Bring a map, compass, and altimeter, or a GPS, and know how to use them, especially in a white-out. Be careful wandering around the edge of the Muir snowfield when looking for that gunsight. A lot of folks find the "fast way down" over there, usually in white-out conditions, every coupla years or so, if'n you get my meaning...

Posted

All good advice. A guy my mom knows disapeared on the hike up to Camp Muir one winter a number of years ago. They still have not found his body.

Posted (edited)

I've been around rainier a fair bit in winter. There are no guarantees. It could go easy, it could go bad. If you are really looking for a great winter climb try mount baker via any route. Out of a 12 or so trys I have only walked away twice. Here is a TR from a few years back that will give you a good idea of what a winter ascent in good conditions is like on rainier(and what could go wrong) Rainier Climb

Edited by AllYouCanEat
Posted (edited)

Typically the Gibraltar Ledges are done in the winter as the simplest summit route. More info may be found in the Mt. Rainier forum here . Being high on the Kautz or Wilson and having bad weather could easily result in being trapped by the avy conditions getting back to the Nisqually, as others have said. There are a few variations near the Gib Ledges route that result in more excitement while still staying close to the std route and (more relative) safety. Plus there's a shelter at Muir so you don't have to worry about setting up your tent. Still bring one in case you can't make it all the way between Paradise and Muir, though. Sometimes the hut is buried and you have to dig for the entrance, though.

 

But, that week may just be the best week ever. It's looking up as you're arriving: Weather.Com MORA 10 Day . Not great, but not bad.

 

Bear in mind that we're seeing big slide activity from the higher freezing level right now that my end up with raincrust everywhere. Add a little new powder on that, garnish with a couple feet of windslab and you've got some wild times.

 

Catch up with a climbing ranger before you start hiking, maybe a couple. Ask if Kessler is around if you call in ahead of time and see what he thinks.

 

Also, don't underestimate conditions driving to Paradise. Sometime the road is closed due to snowfall or avy concerns. Have a plan B and maybe C. Keep driving and do Hood if Paradise is inacessible.

Edited by jaee
Posted

I punched through/fell in six times crossing the Nisqually from the Muir snowfield to that "gunsight" notch that treknclime mentioned. It was May, but the conditions I think would be similar - unconsolidated snow over a honeycomb of cracks. Very tough to see the cracks in that area until you're right on top of them - literally. Be extra careful if you do that option.

 

Dan

Posted

I'll say go for it. You might get lucky and get a window.

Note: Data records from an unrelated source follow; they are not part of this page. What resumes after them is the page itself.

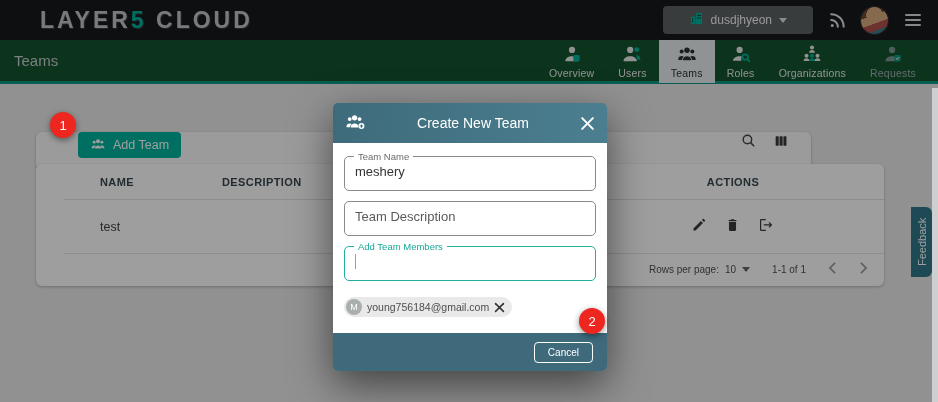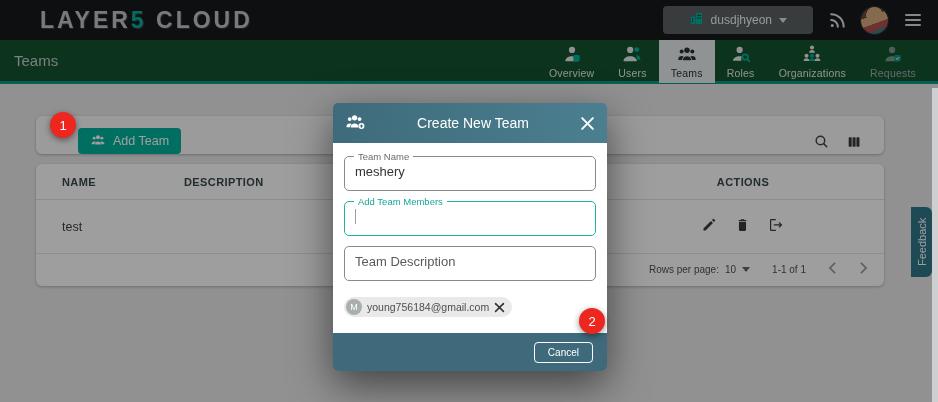--- a/index.html
+++ b/index.html
@@ -35,32 +35,32 @@
   .tabs{display:flex;align-items:stretch;height:45px;margin-right:10px;}
   .tab{display:flex;flex-direction:column;align-items:center;justify-content:center;gap:2px;
     padding:0 12px;min-width:52px;cursor:pointer;color:#e8ecec;}
   .tab .tlabel{font-size:10.5px;letter-spacing:.2px;}
   .tab svg{display:block;fill:currentColor;}
   .tab.active{background:#e9eded;color:#263238;border-radius:3px 3px 0 0;}
   .tab.dim{color:#9fb0b5;}
   .tab.dim svg{opacity:.75;}
 
   
-  .toolbar-card{position:absolute;left:36px;top:116px;width:848px;height:38px;background:#fafafa;
-    border-radius:6px;box-shadow:0 1px 3px rgba(0,0,0,.25);display:flex;align-items:flex-end;
+  .toolbar-card{position:absolute;left:36px;top:132px;width:775px;height:38px;background:#fafafa;
+    border-radius:6px;box-shadow:0 1px 3px rgba(0,0,0,.25);display:flex;align-items:flex-start;
     padding:0 16px;z-index:5;}
   .btn-add{margin-left:26px;height:26px;background:#00b39f;border:none;border-radius:4px;
     color:#fff;font-size:12.5px;display:flex;align-items:center;gap:7px;padding:0 12px;cursor:pointer;}
   .btn-add svg{fill:#fff;}
   .toolbar-spacer{flex:1;}
   .toolbar-icons{display:flex;align-items:center;gap:16px;padding-right:6px;}
 
   .table-card{position:absolute;left:36px;top:164px;width:848px;height:122px;background:#ffffff;
     border-radius:6px;box-shadow:0 1px 3px rgba(0,0,0,.25);z-index:5;overflow:hidden;}
-  .trow{display:grid;grid-template-columns:122px 1fr 230px;padding:0 26px;align-items:center;}
+  .trow{display:grid;grid-template-columns:122px 1fr 230px;padding:0 36px;align-items:center;margin-left:28px;}
   .thead{height:36px;border-bottom:1px solid #e2e2e2;}
   .thead span{font-size:11px;font-weight:bold;color:#37474f;letter-spacing:.4px;}
   .thead .col-actions{text-align:center;}
   .tbodyrow{height:54px;border-bottom:1px solid #e6e6e6;}
   .tbodyrow .cell{font-size:12.5px;color:#424242;}
   .row-actions{display:flex;align-items:center;justify-content:center;gap:16px;}
   .row-actions svg{fill:#3a3a3a;cursor:pointer;}
   .tfoot{height:30px;display:flex;align-items:center;justify-content:flex-end;gap:22px;
     padding-right:16px;font-size:10px;color:#515151;}
   .rpp{display:flex;align-items:center;gap:6px;}
@@ -343,26 +343,26 @@
             <line x1="2" y1="2" x2="12" y2="12"></line>
             <line x1="12" y1="2" x2="2" y2="12"></line>
           </svg>
       </span>
     </div>
     <div class="modal-body">
       <div class="field">
         <span class="float-label">Team Name</span>
         <input type="text" value="meshery" style="">
       </div>
+      <div class="field">
+        <input type="text" placeholder="Team Description" style="">
+      </div>
       <div class="field focus">
         <span class="float-label">Add Team Members</span>
         <span class="caret-line"></span>
-      </div>
-      <div class="field">
-        <input type="text" placeholder="Team Description" style="">
       </div>
       <div class="chip-row">
         <span class="chip">
           <span class="chip-avatar">M</span>
           <span class="chip-label">young756184@gmail.com</span>
           <span class="chip-x">
             <svg width="11" height="11" viewBox="0 0 14 14" stroke="#333" stroke-width="2" stroke-linecap="round">
                 <line x1="2" y1="2" x2="12" y2="12"></line>
                 <line x1="12" y1="2" x2="2" y2="12"></line>
               </svg>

Les Schwab will allow you to return your unused chains on the way home. There is one in the town of South Hill 1.5 hours from Paradise-pick em' up on the way.

Nov. and Dec. are the two hardest months for reading crevasse patterns around here. A third guy would be nice. Bring skis and expedition gear and give yourself plenty of extra days. Be ready for anything and don't forget avy stuff.

Posted

Good thread.

 

"Man plans, God laughs." I love that.

 

So, if memory serves the deal at The Schwab is that you buy them now and if you haven't used them come March 30 (or something like that) then you can get a full refund. I bought a pair thinking this was a great deal. Well, it's been 6 years, I haven't used them and I still own them. Chains are like flares and jumper cables. You're glad you have them when you need them.